Extracted data:
_____
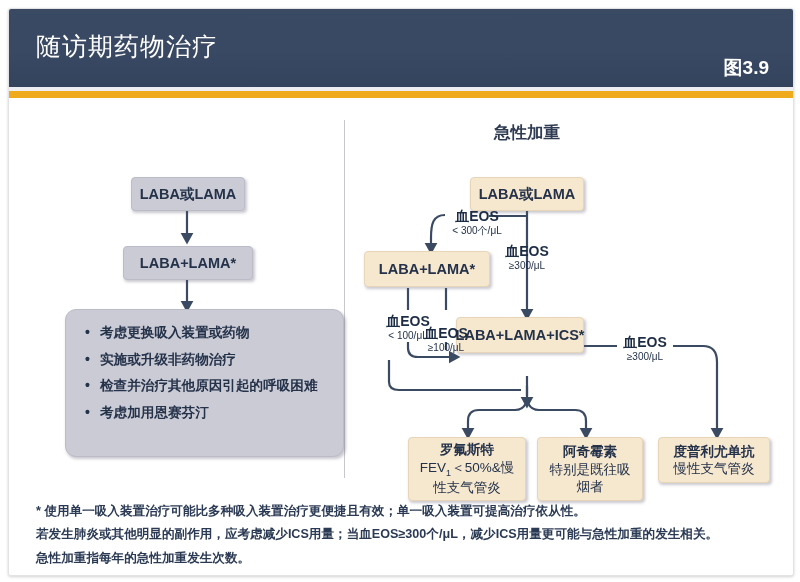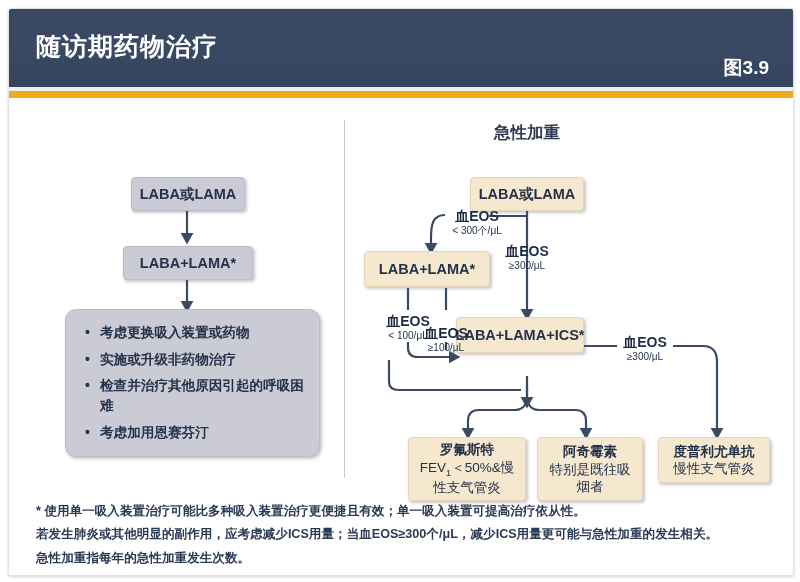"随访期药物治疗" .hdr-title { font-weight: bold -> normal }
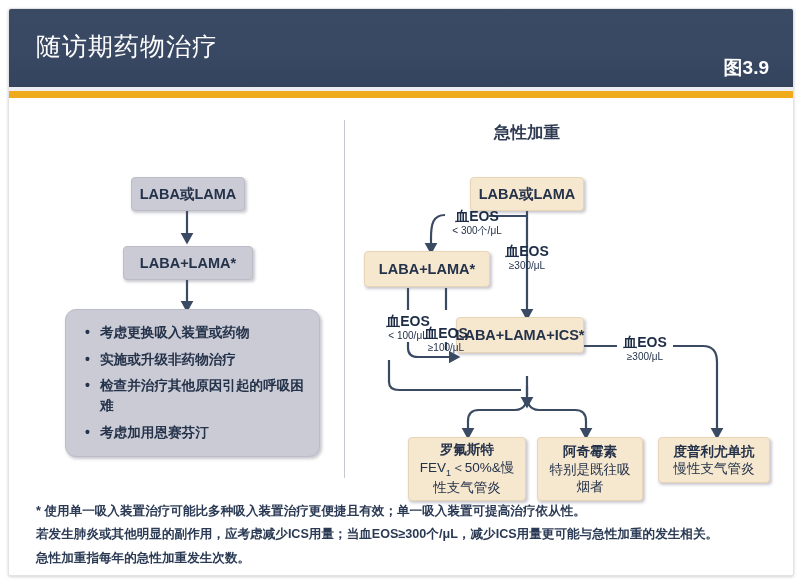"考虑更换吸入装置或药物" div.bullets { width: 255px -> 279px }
_____
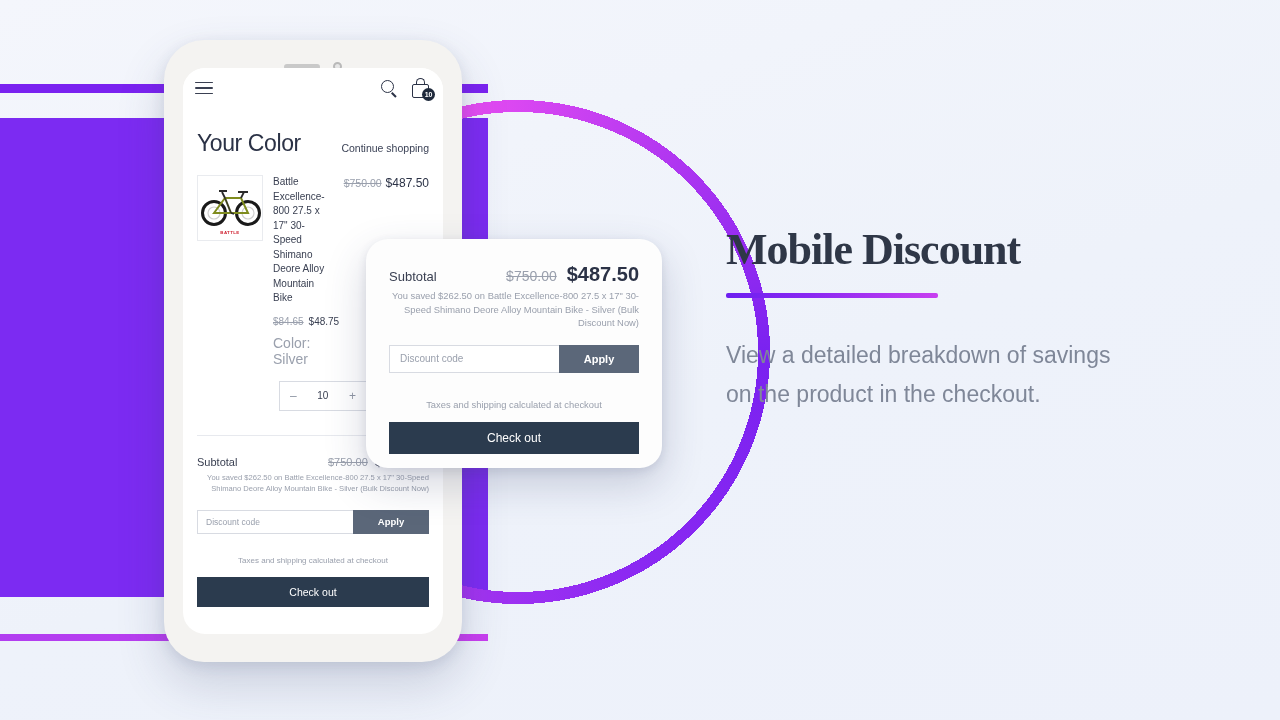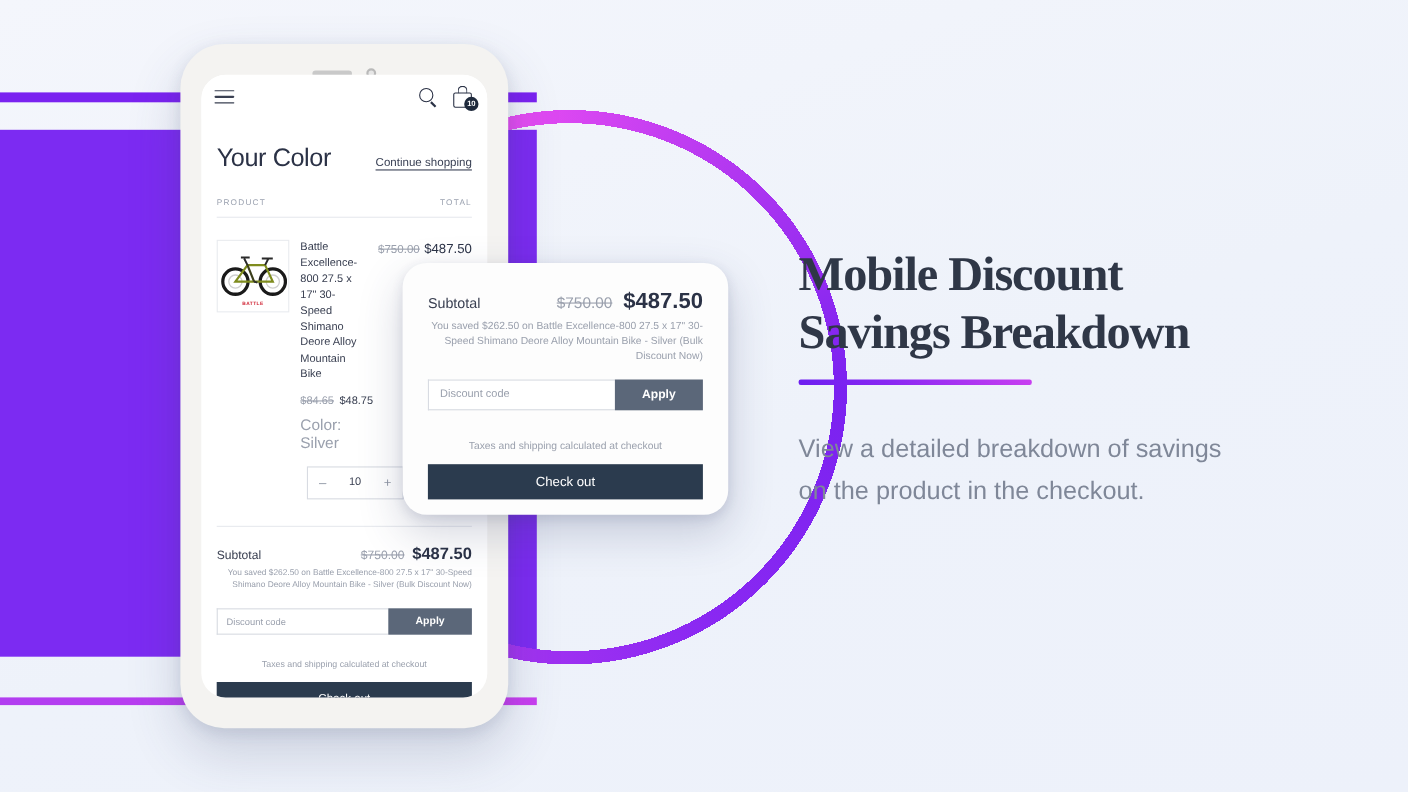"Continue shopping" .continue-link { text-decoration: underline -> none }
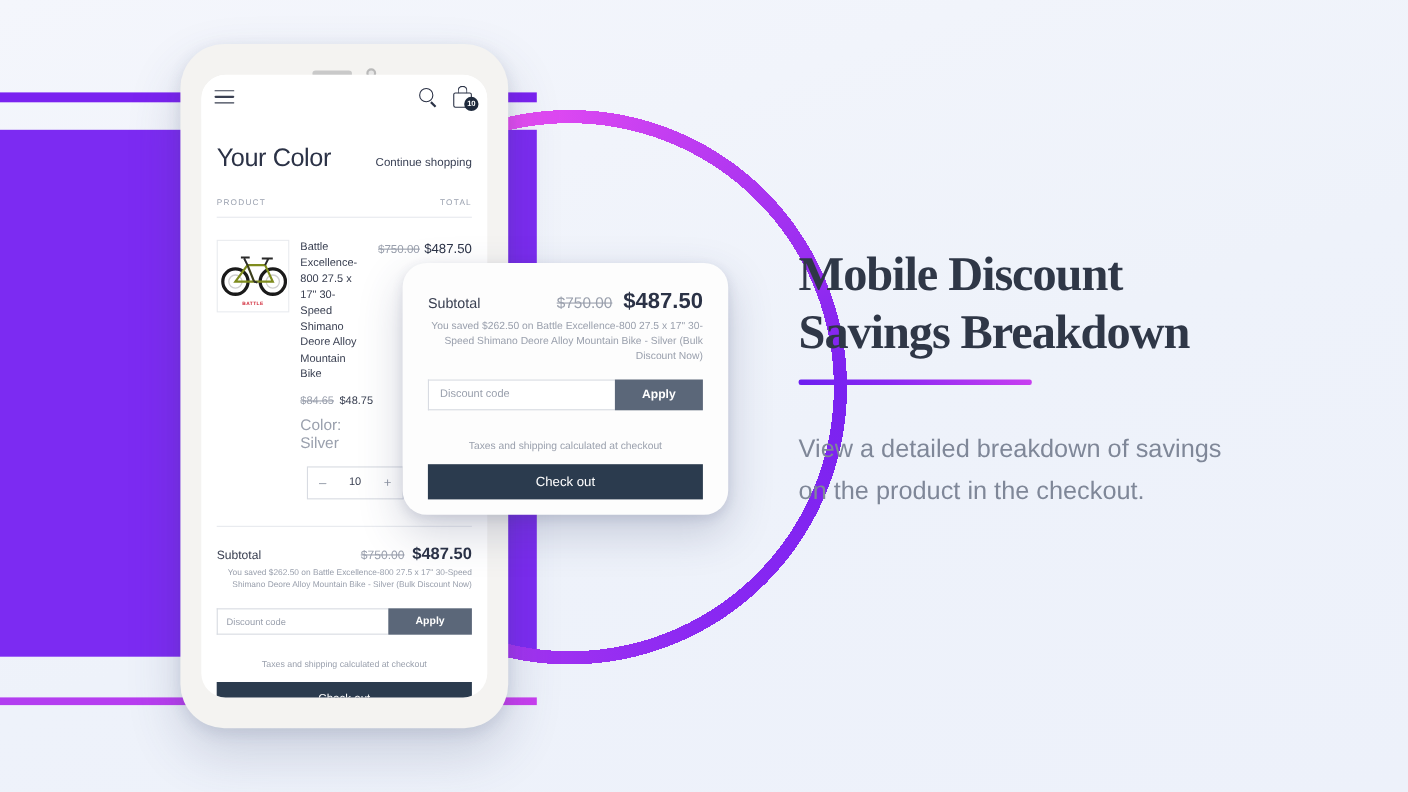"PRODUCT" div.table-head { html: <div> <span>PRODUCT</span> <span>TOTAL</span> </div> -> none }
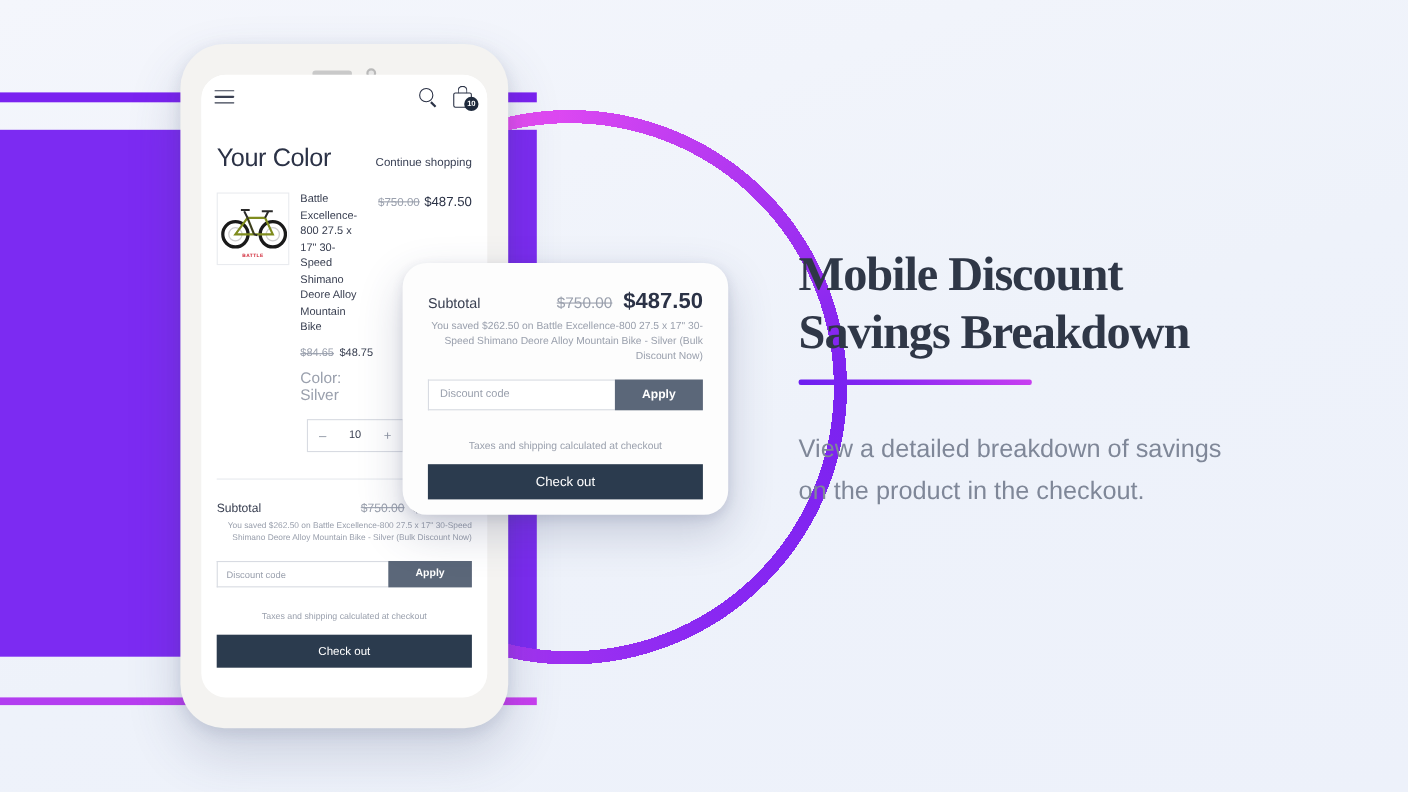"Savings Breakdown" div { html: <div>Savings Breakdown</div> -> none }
_____
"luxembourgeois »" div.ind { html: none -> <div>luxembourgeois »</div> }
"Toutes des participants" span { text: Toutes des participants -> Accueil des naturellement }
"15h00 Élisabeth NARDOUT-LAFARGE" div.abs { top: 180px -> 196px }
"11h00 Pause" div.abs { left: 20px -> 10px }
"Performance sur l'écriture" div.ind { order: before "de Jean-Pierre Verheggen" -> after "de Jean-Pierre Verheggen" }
_____
Everything above from the line containing "text-decoration: underline ->" through the line containing "html: <div>Savings Breakdown</div>" must be repeated exactly, and the pictures must be left out.

"Continue shopping" .continue-link { text-decoration: underline -> none }
"PRODUCT" div.table-head { html: <div> <span>PRODUCT</span> <span>TOTAL</span> </div> -> none }
"Savings Breakdown" div { html: <div>Savings Breakdown</div> -> none }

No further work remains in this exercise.